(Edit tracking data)

* * *

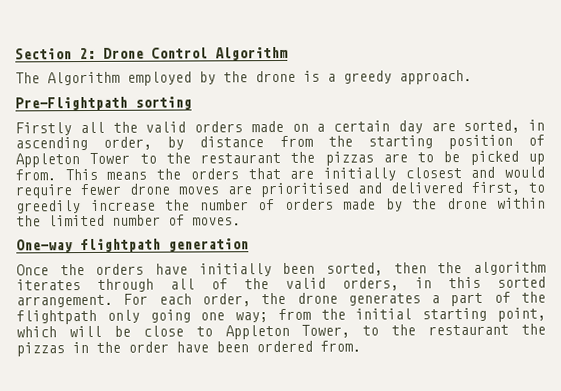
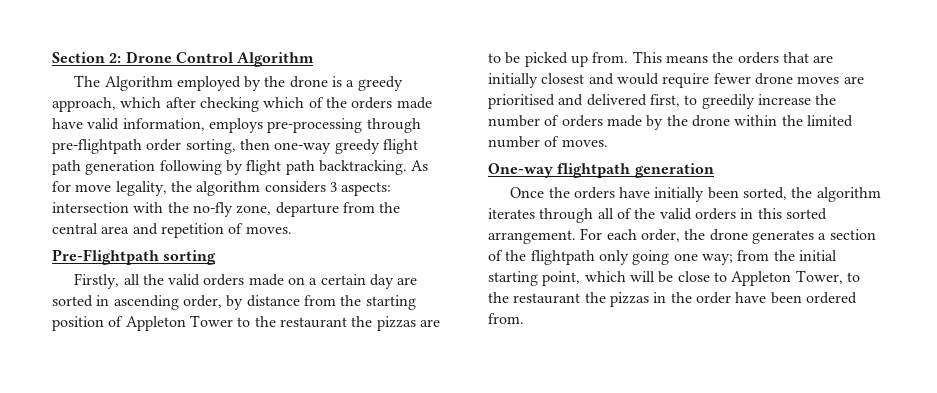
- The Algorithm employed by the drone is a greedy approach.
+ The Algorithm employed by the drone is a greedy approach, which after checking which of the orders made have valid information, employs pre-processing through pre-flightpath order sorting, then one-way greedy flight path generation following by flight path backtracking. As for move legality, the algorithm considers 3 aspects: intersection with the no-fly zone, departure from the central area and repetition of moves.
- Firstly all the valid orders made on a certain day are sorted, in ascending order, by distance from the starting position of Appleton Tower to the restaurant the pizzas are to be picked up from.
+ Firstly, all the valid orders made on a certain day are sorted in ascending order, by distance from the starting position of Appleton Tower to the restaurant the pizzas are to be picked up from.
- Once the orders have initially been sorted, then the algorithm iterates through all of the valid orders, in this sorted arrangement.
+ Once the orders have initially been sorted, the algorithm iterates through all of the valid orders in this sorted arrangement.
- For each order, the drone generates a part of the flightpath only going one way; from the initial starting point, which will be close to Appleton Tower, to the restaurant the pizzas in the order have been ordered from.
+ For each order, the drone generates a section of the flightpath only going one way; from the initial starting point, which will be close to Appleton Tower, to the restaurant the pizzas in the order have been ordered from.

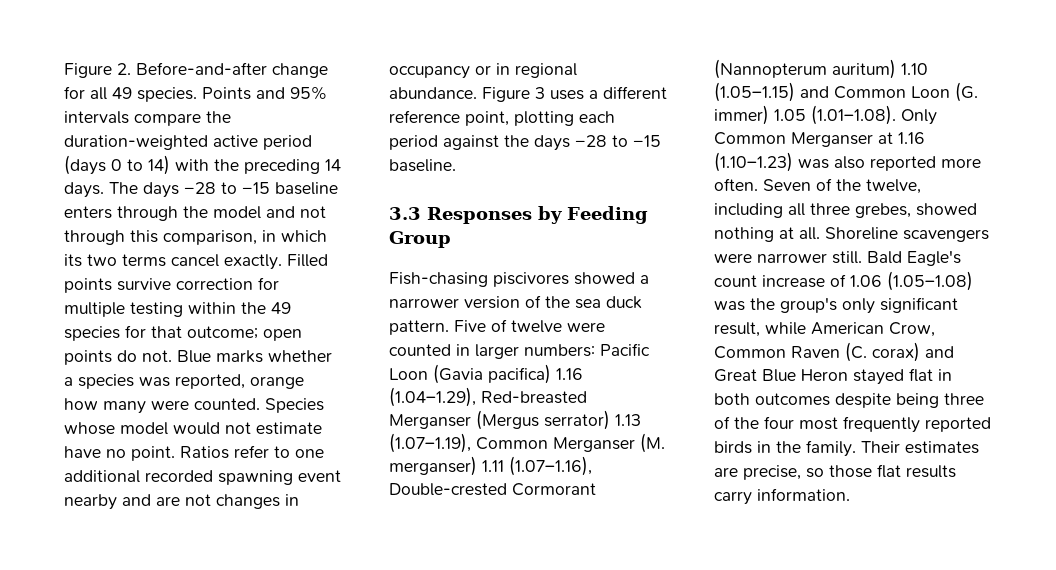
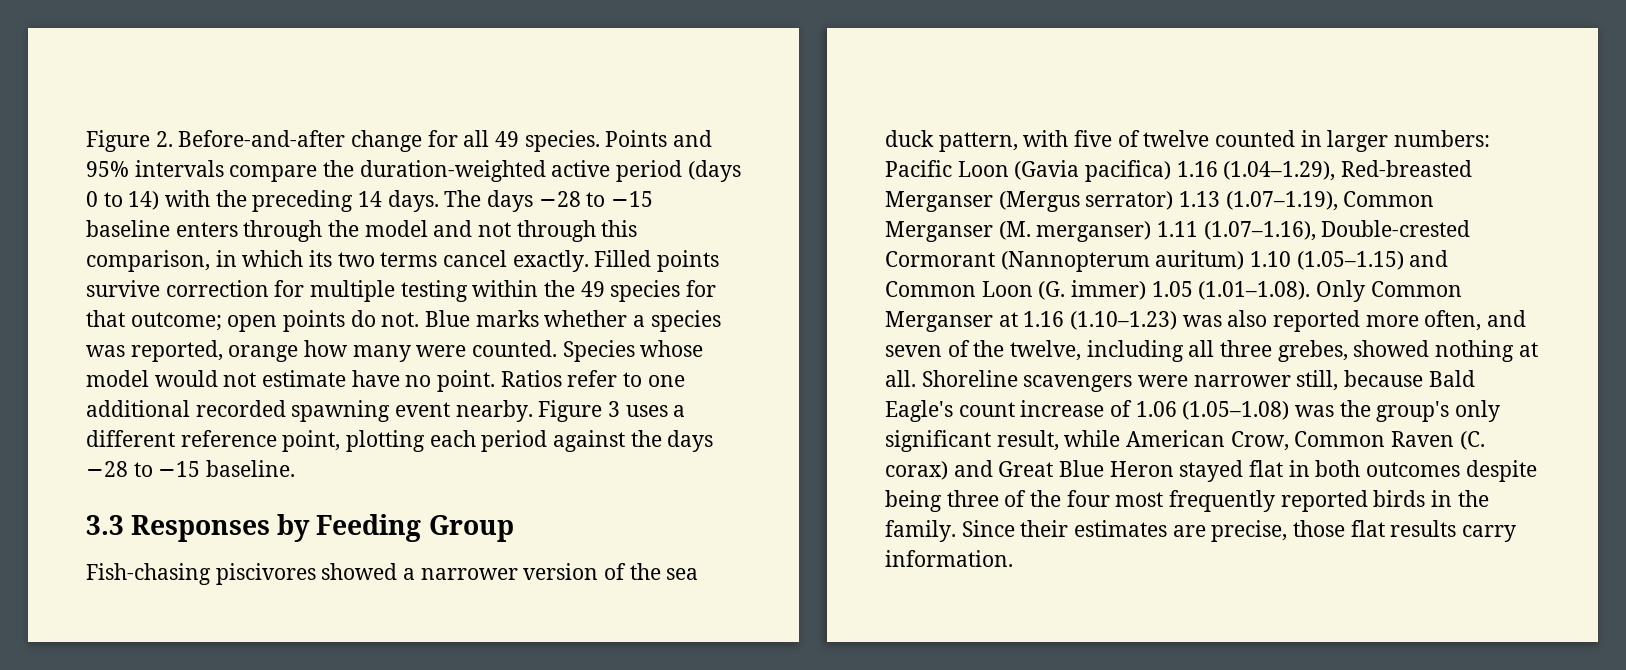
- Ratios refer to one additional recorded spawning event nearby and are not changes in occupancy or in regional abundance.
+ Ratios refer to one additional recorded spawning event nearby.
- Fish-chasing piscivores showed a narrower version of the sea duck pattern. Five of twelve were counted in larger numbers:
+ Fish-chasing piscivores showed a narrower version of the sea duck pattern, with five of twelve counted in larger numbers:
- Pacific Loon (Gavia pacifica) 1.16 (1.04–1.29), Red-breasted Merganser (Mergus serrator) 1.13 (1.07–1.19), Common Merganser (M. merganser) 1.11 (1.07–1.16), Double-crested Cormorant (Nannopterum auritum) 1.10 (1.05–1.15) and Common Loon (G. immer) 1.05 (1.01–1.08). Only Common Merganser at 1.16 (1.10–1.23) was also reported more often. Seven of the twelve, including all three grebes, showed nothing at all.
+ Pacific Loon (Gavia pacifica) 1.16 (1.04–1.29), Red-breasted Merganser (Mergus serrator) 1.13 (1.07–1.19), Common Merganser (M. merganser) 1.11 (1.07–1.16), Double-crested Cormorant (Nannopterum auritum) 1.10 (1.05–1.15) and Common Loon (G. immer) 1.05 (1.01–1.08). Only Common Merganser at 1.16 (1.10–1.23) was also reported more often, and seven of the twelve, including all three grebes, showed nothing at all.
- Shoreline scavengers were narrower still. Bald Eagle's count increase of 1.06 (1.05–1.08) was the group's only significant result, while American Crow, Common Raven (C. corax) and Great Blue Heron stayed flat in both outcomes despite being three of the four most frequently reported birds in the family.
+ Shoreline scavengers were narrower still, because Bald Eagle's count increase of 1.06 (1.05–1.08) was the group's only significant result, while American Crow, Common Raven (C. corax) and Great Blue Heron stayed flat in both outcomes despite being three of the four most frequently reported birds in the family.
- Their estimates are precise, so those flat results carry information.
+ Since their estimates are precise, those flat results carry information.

* * *

I'd like the data above duplicated exactly, with no pictures included.

- The Algorithm employed by the drone is a greedy approach.
+ The Algorithm employed by the drone is a greedy approach, which after checking which of the orders made have valid information, employs pre-processing through pre-flightpath order sorting, then one-way greedy flight path generation following by flight path backtracking. As for move legality, the algorithm considers 3 aspects: intersection with the no-fly zone, departure from the central area and repetition of moves.
- Firstly all the valid orders made on a certain day are sorted, in ascending order, by distance from the starting position of Appleton Tower to the restaurant the pizzas are to be picked up from.
+ Firstly, all the valid orders made on a certain day are sorted in ascending order, by distance from the starting position of Appleton Tower to the restaurant the pizzas are to be picked up from.
- Once the orders have initially been sorted, then the algorithm iterates through all of the valid orders, in this sorted arrangement.
+ Once the orders have initially been sorted, the algorithm iterates through all of the valid orders in this sorted arrangement.
- For each order, the drone generates a part of the flightpath only going one way; from the initial starting point, which will be close to Appleton Tower, to the restaurant the pizzas in the order have been ordered from.
+ For each order, the drone generates a section of the flightpath only going one way; from the initial starting point, which will be close to Appleton Tower, to the restaurant the pizzas in the order have been ordered from.

- Ratios refer to one additional recorded spawning event nearby and are not changes in occupancy or in regional abundance.
+ Ratios refer to one additional recorded spawning event nearby.
- Fish-chasing piscivores showed a narrower version of the sea duck pattern. Five of twelve were counted in larger numbers:
+ Fish-chasing piscivores showed a narrower version of the sea duck pattern, with five of twelve counted in larger numbers:
- Pacific Loon (Gavia pacifica) 1.16 (1.04–1.29), Red-breasted Merganser (Mergus serrator) 1.13 (1.07–1.19), Common Merganser (M. merganser) 1.11 (1.07–1.16), Double-crested Cormorant (Nannopterum auritum) 1.10 (1.05–1.15) and Common Loon (G. immer) 1.05 (1.01–1.08). Only Common Merganser at 1.16 (1.10–1.23) was also reported more often. Seven of the twelve, including all three grebes, showed nothing at all.
+ Pacific Loon (Gavia pacifica) 1.16 (1.04–1.29), Red-breasted Merganser (Mergus serrator) 1.13 (1.07–1.19), Common Merganser (M. merganser) 1.11 (1.07–1.16), Double-crested Cormorant (Nannopterum auritum) 1.10 (1.05–1.15) and Common Loon (G. immer) 1.05 (1.01–1.08). Only Common Merganser at 1.16 (1.10–1.23) was also reported more often, and seven of the twelve, including all three grebes, showed nothing at all.
- Shoreline scavengers were narrower still. Bald Eagle's count increase of 1.06 (1.05–1.08) was the group's only significant result, while American Crow, Common Raven (C. corax) and Great Blue Heron stayed flat in both outcomes despite being three of the four most frequently reported birds in the family.
+ Shoreline scavengers were narrower still, because Bald Eagle's count increase of 1.06 (1.05–1.08) was the group's only significant result, while American Crow, Common Raven (C. corax) and Great Blue Heron stayed flat in both outcomes despite being three of the four most frequently reported birds in the family.
- Their estimates are precise, so those flat results carry information.
+ Since their estimates are precise, those flat results carry information.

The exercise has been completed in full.